Contrast iwoca, a provider of working capital finance and a balance sheet lender, which operates in a much riskier and higher margin sector. I expect iwoca to reach profitability in around a third to a half the time of a Zopa and to deliver much higher returns on equity thereafter. Not all of this is due to the balance sheet / intermediary distinction but it is an important factor.

I am not advocating here for fractional reserve lending; FinTech platforms need not mimic the Banks. Nor am I suggesting every platform converts to a balance sheet lender.
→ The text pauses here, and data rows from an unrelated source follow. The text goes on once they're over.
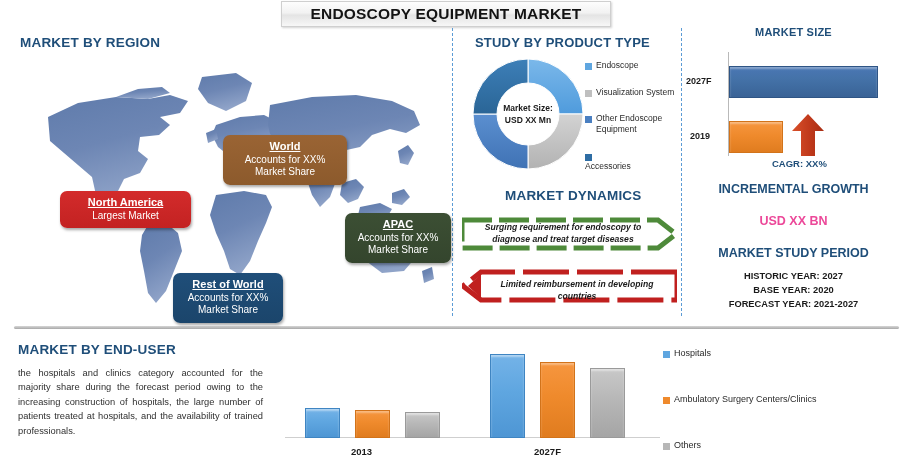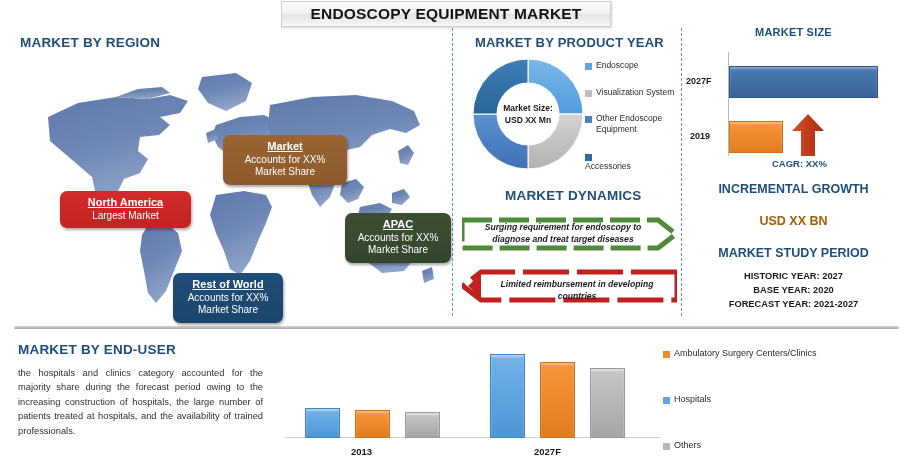"MARKET BY PRODUCT YEAR" div.sec-head { text: MARKET BY PRODUCT YEAR -> STUDY BY PRODUCT TYPE }
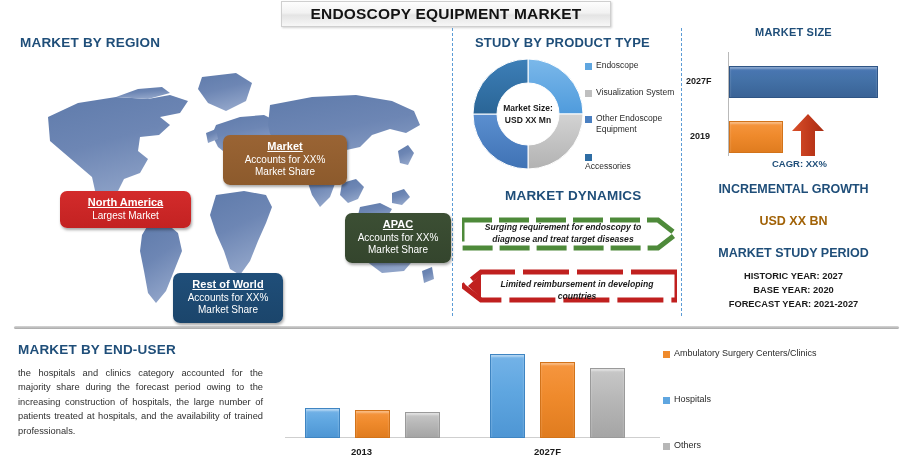"Market" span.t { text: Market -> World }
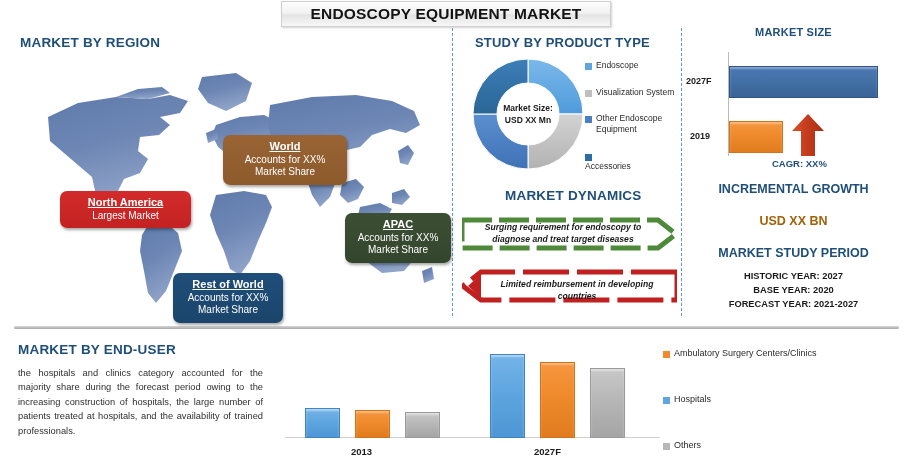"USD XX BN" .rt-val { color: #a16207 -> #ec4899 }
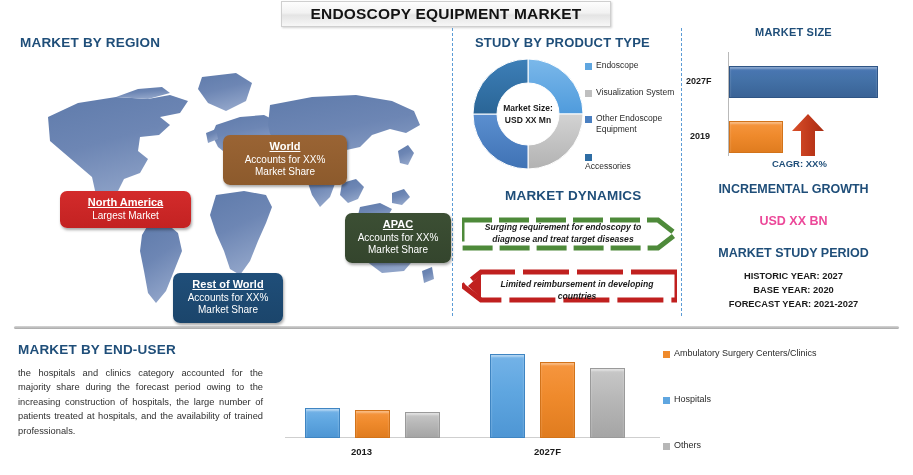"Ambulatory Surgery Centers/Clinics" div.row { order: before "Hospitals" -> after "Hospitals" }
The intermediary model is viable but it throws up challenges that are existential — and that are significantly under-recognized within the industry today.

[i] Lendit (San Francisco April 11th-12th) was the largest-ever forum for marketplace lenders, its debt and equity providers (investors) and other system participants to learn, exchange and connect. Unsurprisingly, the mood this year was self-congratulatory (though the abrupt slowdown of VC investment and public exits cast a shadow). Marketplace lending is now an established feature of the financial landscape — though not yet mainstream. In the last three years the conference has grown from a few hundred pioneers to several thousand participants coming from startups and major institutions. A number of posts on this blog pick up on some key themes.